● About this task
Check every line of the material below for "Views". Give the number of lines that have it, and only that.

● Dataset extract
________________________________________
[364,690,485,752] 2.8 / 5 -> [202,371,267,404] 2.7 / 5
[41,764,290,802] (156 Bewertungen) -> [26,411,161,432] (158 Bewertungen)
________________________________________
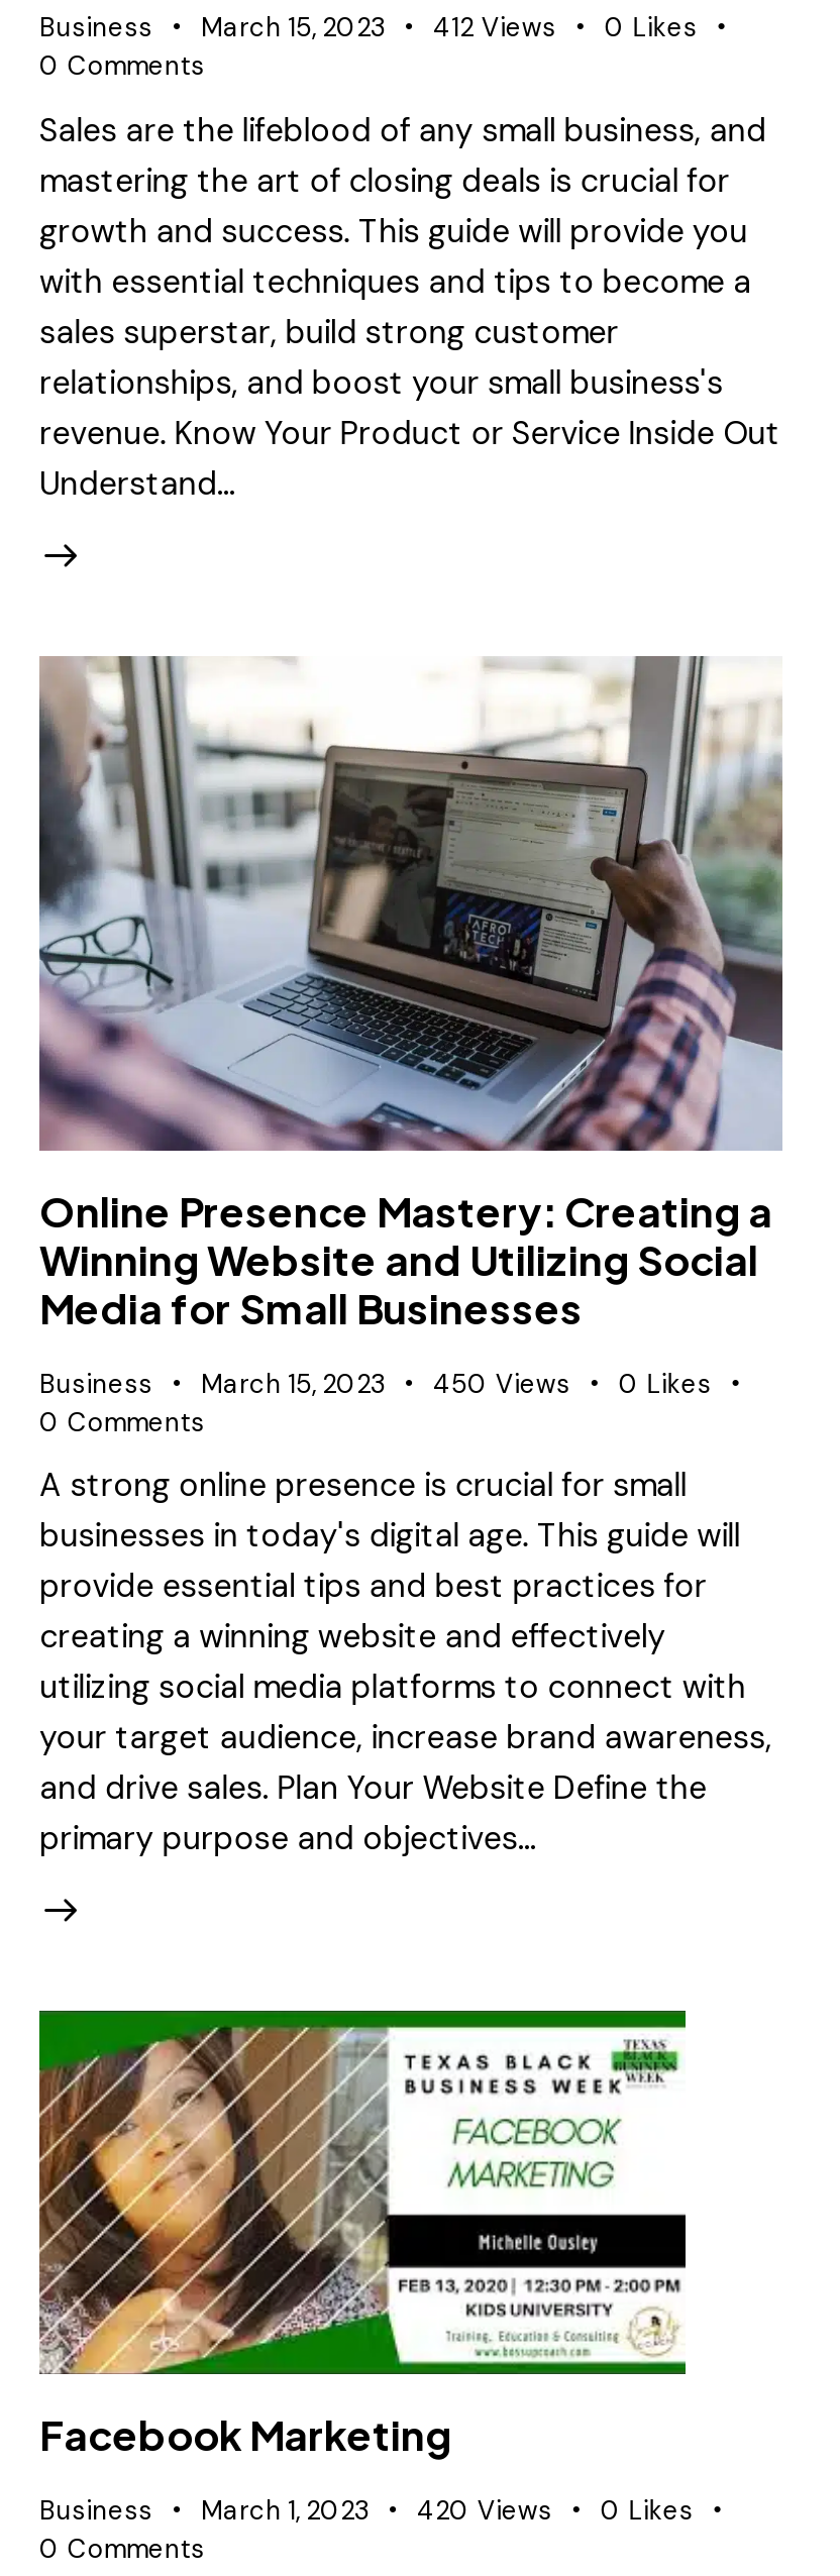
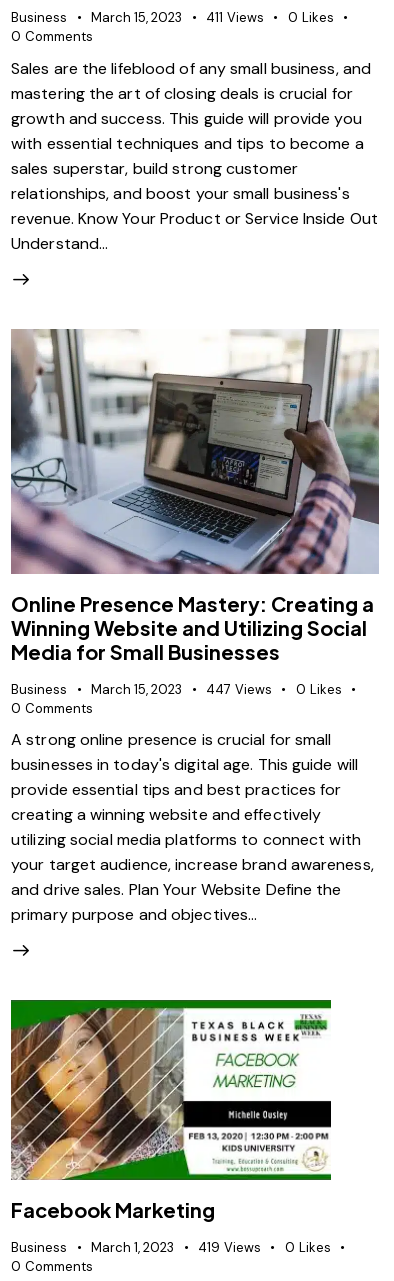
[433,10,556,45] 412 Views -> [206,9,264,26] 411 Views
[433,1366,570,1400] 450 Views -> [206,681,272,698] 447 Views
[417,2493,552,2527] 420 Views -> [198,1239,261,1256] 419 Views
________________________________________
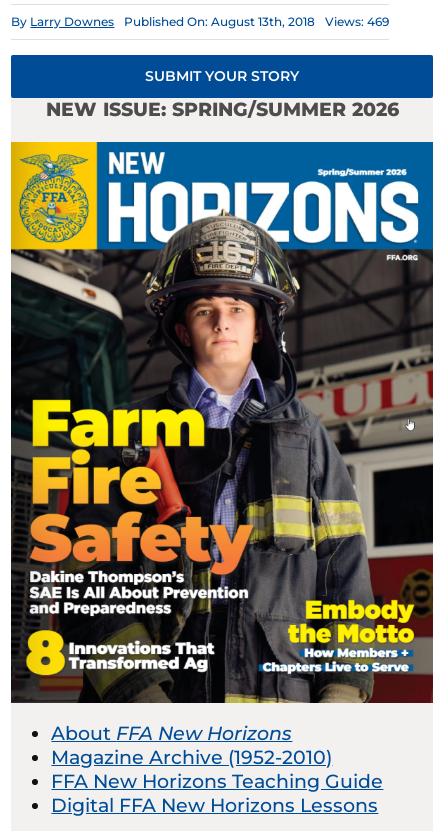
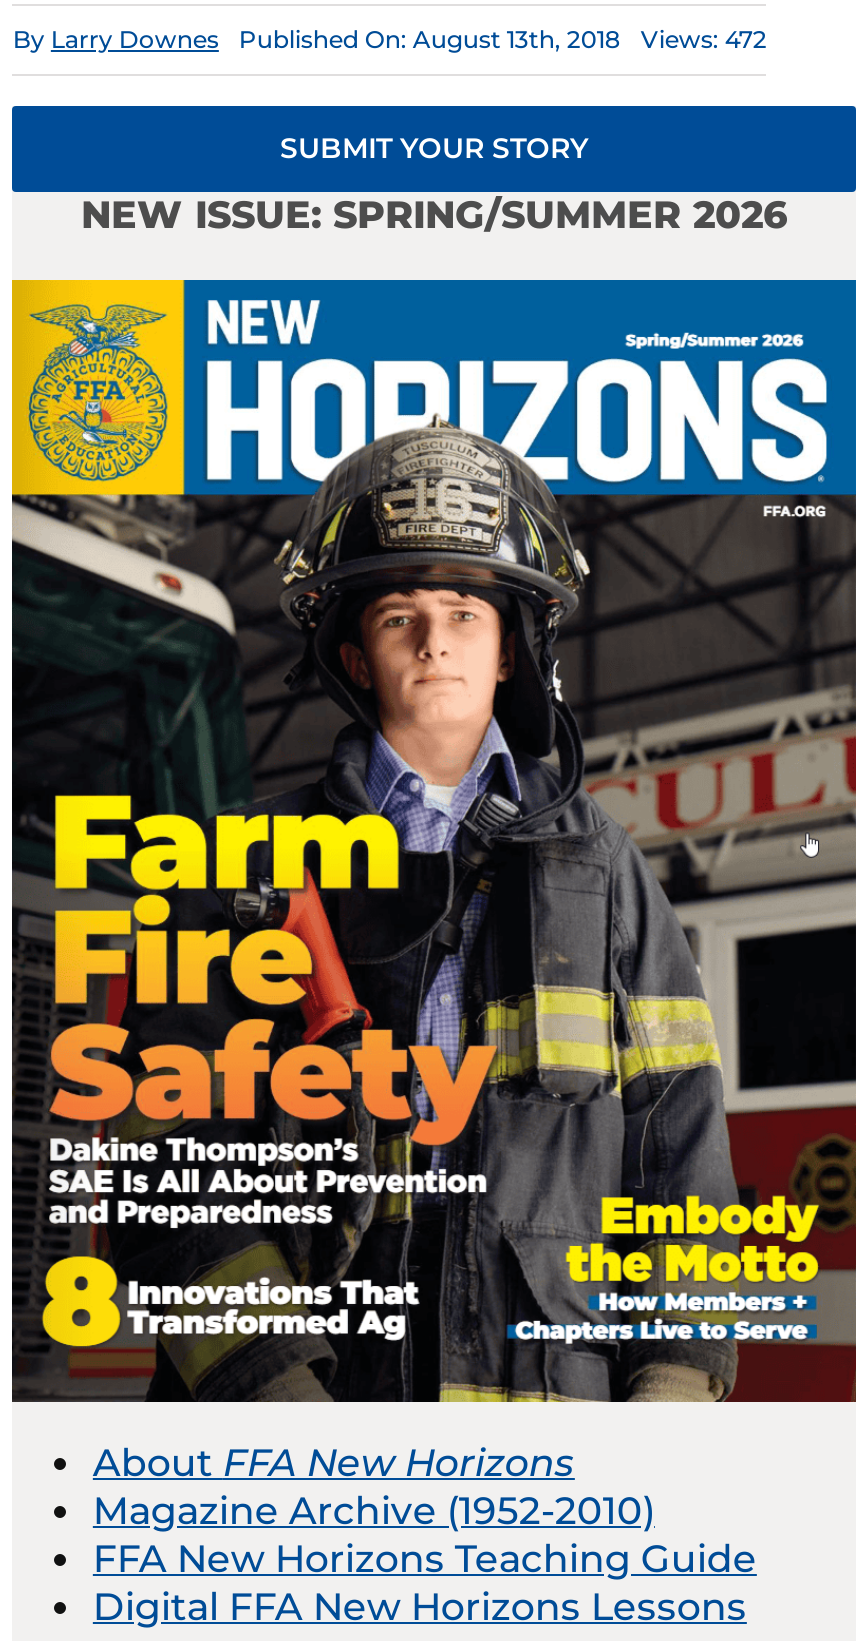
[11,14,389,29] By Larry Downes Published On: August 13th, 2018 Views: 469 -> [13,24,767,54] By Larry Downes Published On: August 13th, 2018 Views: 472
________________________________________
● Solved problem
4